__AVAILABLE RECORDS__.
[Start of Attachment]
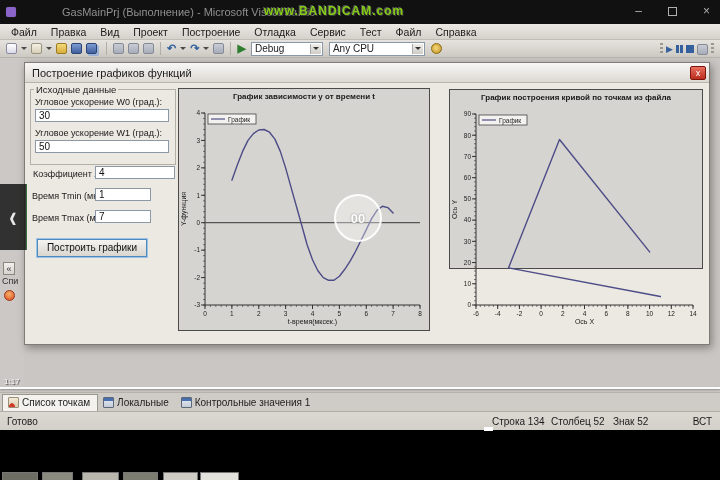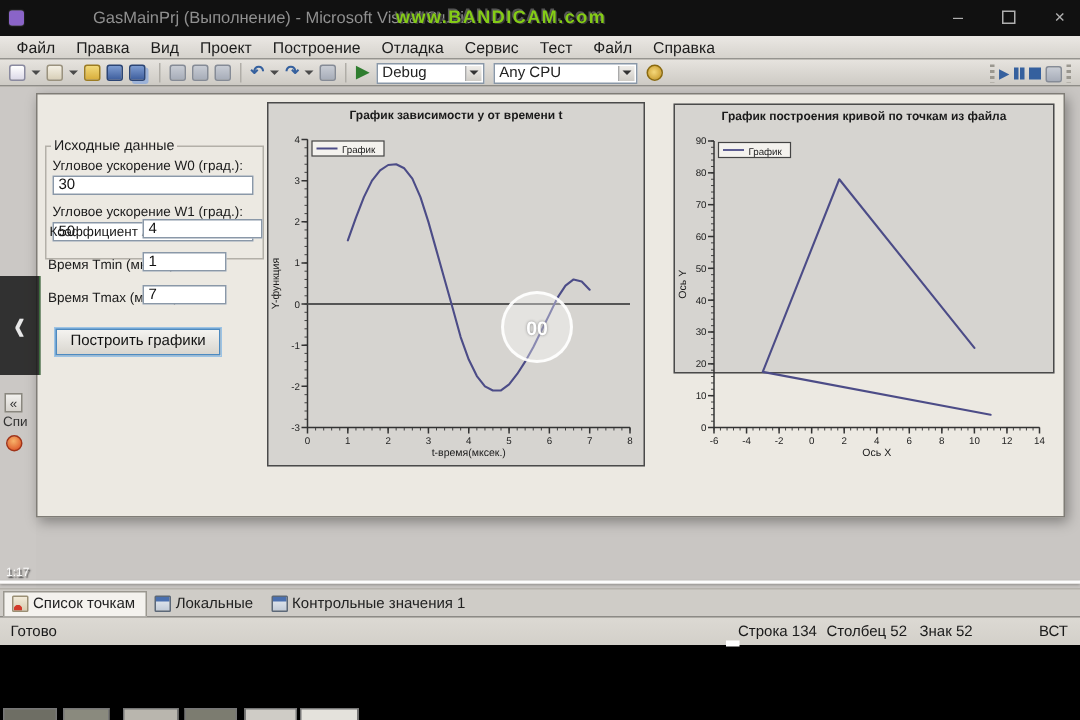--- a/index.html
+++ b/index.html
@@ -52,21 +52,21 @@
   .stub-label { position:absolute; left:2px; top:218px; font-size:9px; color:#333; width:20px; overflow:hidden; white-space:nowrap; }
   .stub-icon { position:absolute; left:4px; top:232px; width:11px; height:11px; border-radius:50%; background:radial-gradient(circle at 4px 3px,#f7b36a,#d9481f); border:1px solid #a03318; }
 
   
   .dialog { position:absolute; left:24px; top:62px; width:686px; height:283px; background:#ece9e2; border:1px solid #7f7c76; box-shadow:2px 3px 8px rgba(0,0,0,0.35); }
   .dlg-titlebar { position:relative; height:20px; background:linear-gradient(#f8f7f5,#dcd9d3); border-bottom:1px solid #b8b5af; display:flex; align-items:center; }
   .dlg-title { font-size:11px; color:#1a1a1a; padding-left:7px; }
   .dlg-close { position:absolute; right:3px; top:3px; width:16px; height:14px; background:linear-gradient(#e87060,#bb2c1e); border:1px solid #7e150c; border-radius:2px; color:#fff; font-size:9px; line-height:12px; text-align:center; }
   .dlg-body { position:relative; width:100%; height:262px; }
 
-  .groupbox { position:absolute; left:5px; top:6px; width:146px; height:76px; border:1px solid #b3b0a8;margin-top:28px; }
+  .groupbox { position:absolute; left:5px; top:6px; width:146px; height:76px; border:1px solid #b3b0a8; }
   .gb-legend { position:absolute; left:3px; top:-6px; background:#ece9e2; font-size:9.5px; color:#1a1a1a; padding:0 2px; white-space:nowrap; }
   .fld-label { font-size:9px; color:#1a1a1a; white-space:nowrap; }
   .txt { border:1px solid #8a98a8; background:#fff; font-size:10px; color:#111; height:13px; padding:0 3px; font-family:"Liberation Sans", sans-serif; }
   .gb-l1 { position:absolute; left:4px; top:7px; }
   .gb-i1 { position:absolute; left:4px; top:19px; width:134px; }
   .gb-l2 { position:absolute; left:4px; top:38px; }
   .gb-i2 { position:absolute; left:4px; top:50px; width:134px; }
   .row-label { position:absolute; font-size:9px; color:#1a1a1a; white-space:nowrap; }
   .lA { left:8px; top:86px; } .iA { position:absolute; left:70px; top:83px; width:80px; }
   .lTmin { left:7px; top:108px; } .iTmin { position:absolute; left:70px; top:105px; width:56px; }
@@ -188,20 +188,24 @@
 
   <div class="workarea"></div>
 
   <div class="left-stub">
     <div class="collapse-btn">«</div>
     <div class="stub-label">Спи</div>
     <div class="stub-icon"></div>
   </div>
 
   <div class="dialog">
+    <div class="dlg-titlebar">
+      <span class="dlg-title">Построение графиков функций</span>
+      <span class="dlg-close">x</span>
+    </div>
     <div class="dlg-body">
 
       <div class="groupbox">
         <span class="gb-legend">Исходные данные</span>
         <div class="fld-label gb-l1">Угловое ускорение W0 (град.):</div>
         <input class="txt gb-i1" value="30" style="">
         <div class="fld-label gb-l2">Угловое ускорение W1 (град.):</div>
         <input class="txt gb-i2" value="50" style="">
       </div>
 

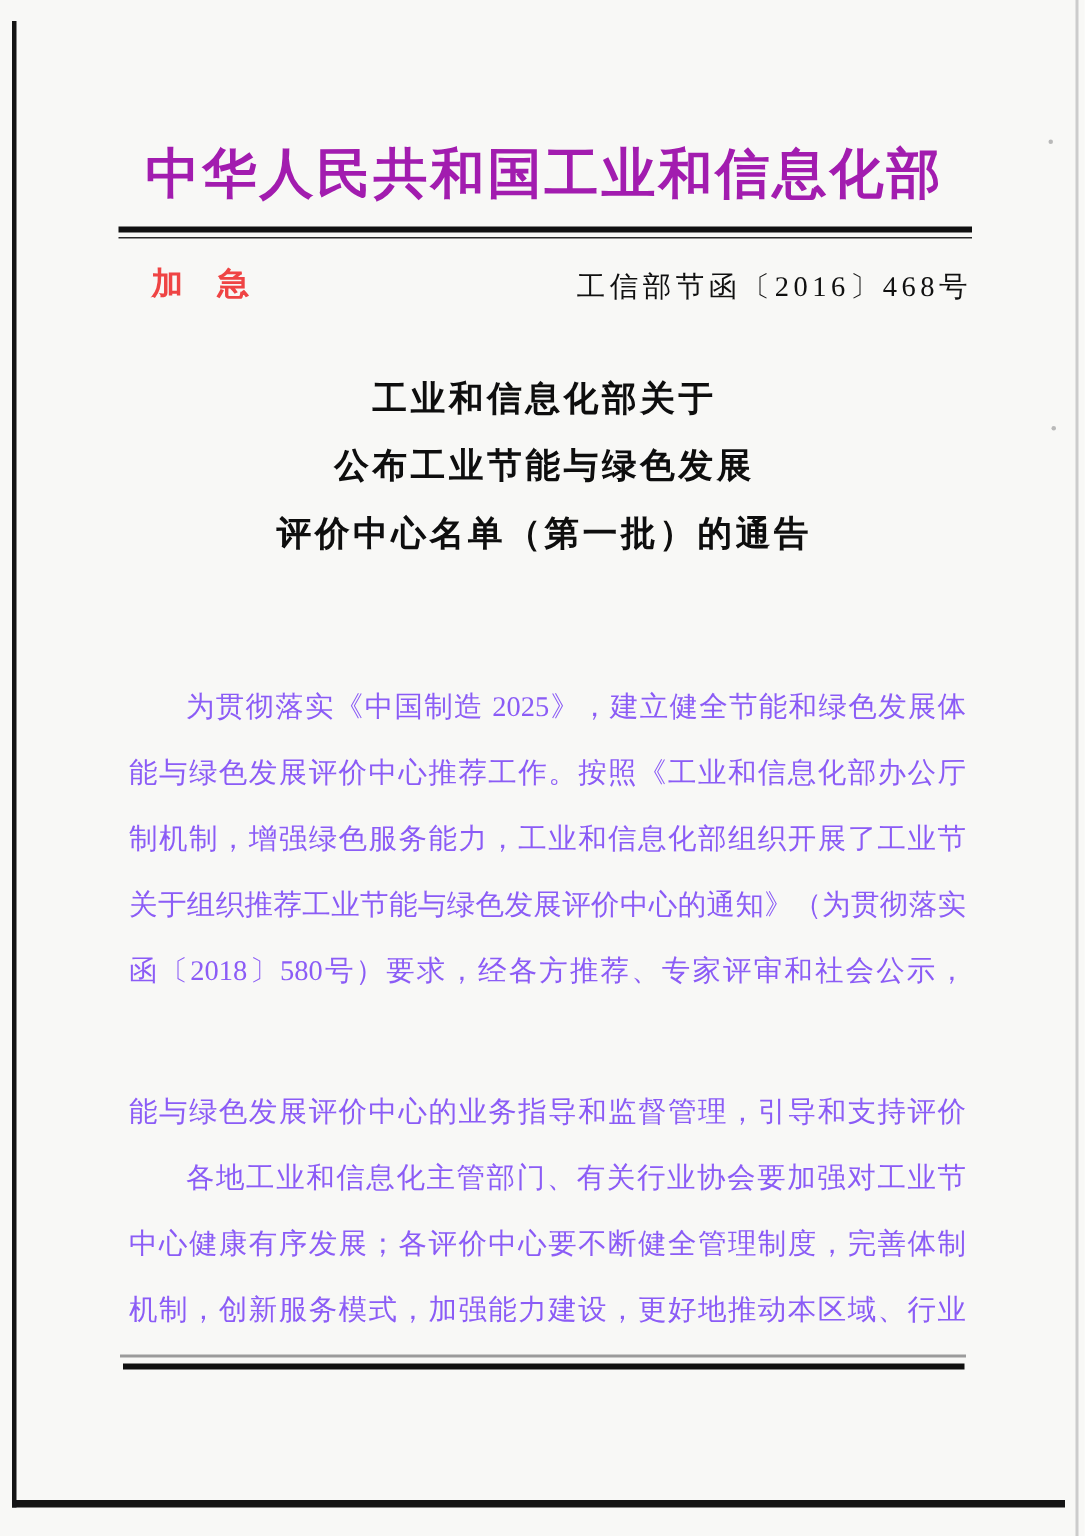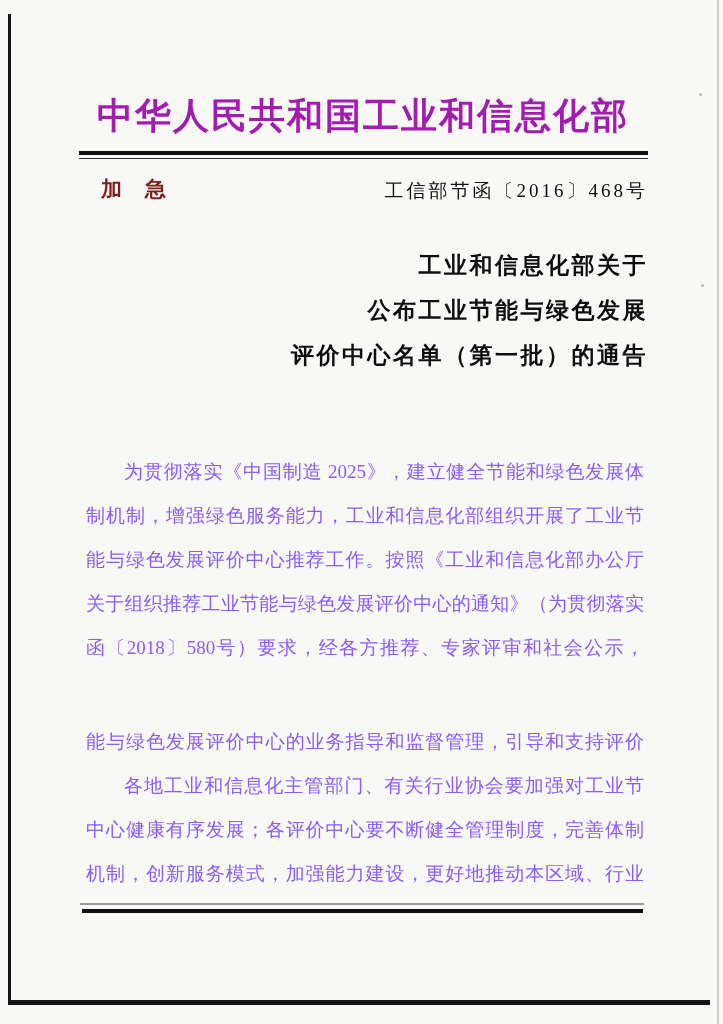--- a/index.html
+++ b/index.html
@@ -86,42 +86,42 @@
   }
 
   
   .urgent {
     position: absolute;
     left: 101px;
     top: 175px;
     font-size: 21px;
     font-weight: bold;
     letter-spacing: 1px;
-    color: #7f1d1d;
+    color: #ef4444;
     text-align: right;
   }
   .docnum {
     position: absolute;
     top: 178px;
     right: 75px;
     font-size: 19px;
     letter-spacing: 3px;
     font-weight: 500;
     color: #101010;
     white-space: nowrap;
     text-align: right;
   }
 
   
   .title-block {
     position: absolute;
     left: 78px;
     top: 243px;
     width: 570px;
-    text-align: right;
+    text-align: center;
   }
   .title-line {
     font-size: 23px;
     font-weight: bold;
     letter-spacing: 2.5px;
     line-height: 45px;
     color: #0e0e0e;
     white-space: nowrap;
   }
 
@@ -190,22 +190,22 @@
   <div class="docnum">工信部节函〔2016〕468号</div>
 
   <div class="title-block">
     <div class="title-line">工业和信息化部关于</div>
     <div class="title-line">公布工业节能与绿色发展</div>
     <div class="title-line">评价中心名单（第一批）的通告</div>
   </div>
 
   <div class="para para-1">
     <div class="body-line just indent">为贯彻落实《中国制造 2025》，建立健全节能和绿色发展体</div>
+    <div class="body-line just">能与绿色发展评价中心推荐工作。按照《工业和信息化部办公厅</div>
     <div class="body-line just">制机制，增强绿色服务能力，工业和信息化部组织开展了工业节</div>
-    <div class="body-line just">能与绿色发展评价中心推荐工作。按照《工业和信息化部办公厅</div>
     <div class="body-line just">关于组织推荐工业节能与绿色发展评价中心的通知》（为贯彻落实</div>
     <div class="body-line just">函〔2018〕580号）要求，经各方推荐、专家评审和社会公示，</div>
   </div>
 
   <div class="para para-2">
     <div class="body-line just">能与绿色发展评价中心的业务指导和监督管理，引导和支持评价</div>
     <div class="body-line just indent">各地工业和信息化主管部门、有关行业协会要加强对工业节</div>
     <div class="body-line just">中心健康有序发展；各评价中心要不断健全管理制度，完善体制</div>
     <div class="body-line just">机制，创新服务模式，加强能力建设，更好地推动本区域、行业</div>
   </div>

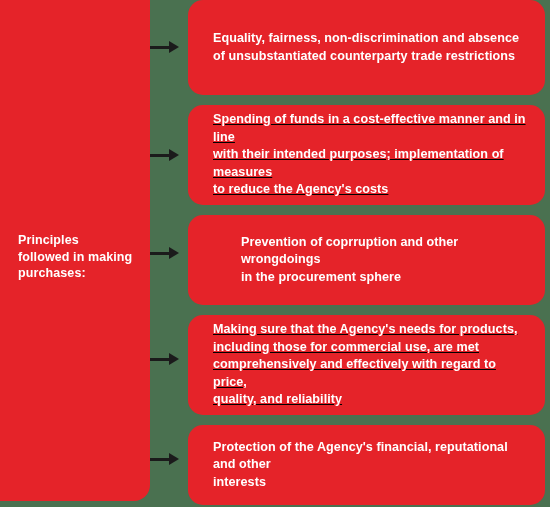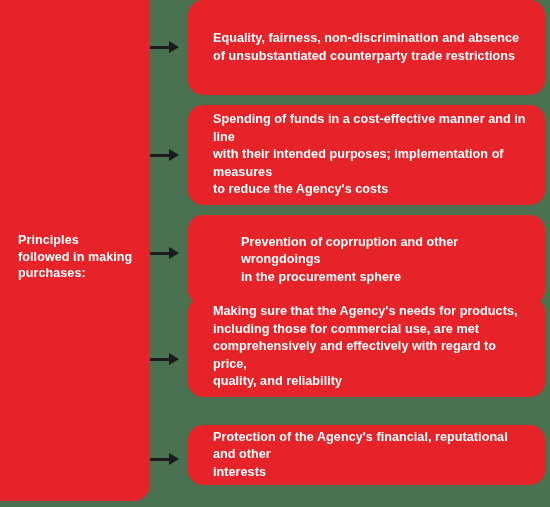--- a/index.html
+++ b/index.html
@@ -78,24 +78,24 @@
     font-weight: bold;
     line-height: 17.6px;
     letter-spacing: 0.05px;
     padding-left: 25px;
     padding-right: 12px;
     white-space: pre-line;
   }
 
   
   .box-1 { top: 0px;   height: 95px;  border-top-left-radius: 0; border-top-right-radius: 0; }
-  .box-2 { top: 105px; height: 100px; }
+  .box-2 { top: 105px; height: 100px; text-decoration: underline; }
   .box-3 { top: 215px; height: 90px; padding-left: 28px;  }
-  .box-4 { top: 297px; height: 100px; }
-  .box-5 { top: 425px; height: 60px;  border-bottom-left-radius: 15px; border-bottom-right-radius: 15px; }
+  .box-4 { top: 315px; height: 100px; text-decoration: underline; }
+  .box-5 { top: 425px; height: 80px;  border-bottom-left-radius: 15px; border-bottom-right-radius: 15px; }
 
   
   .box-1 { border-top-left-radius: 15px; border-top-right-radius: 15px; align-items: center; }
 
   
   .arrow {
     position: absolute;
     left: 150px;
     width: 29px;
     height: 12px;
[End of Attachment]
__GOAL OF THE EXERCISE__.
From the listing above, give the number of lines in which the word "为贯彻落实" occurs, and nothing else.

__EXERCISE RESULT__.
2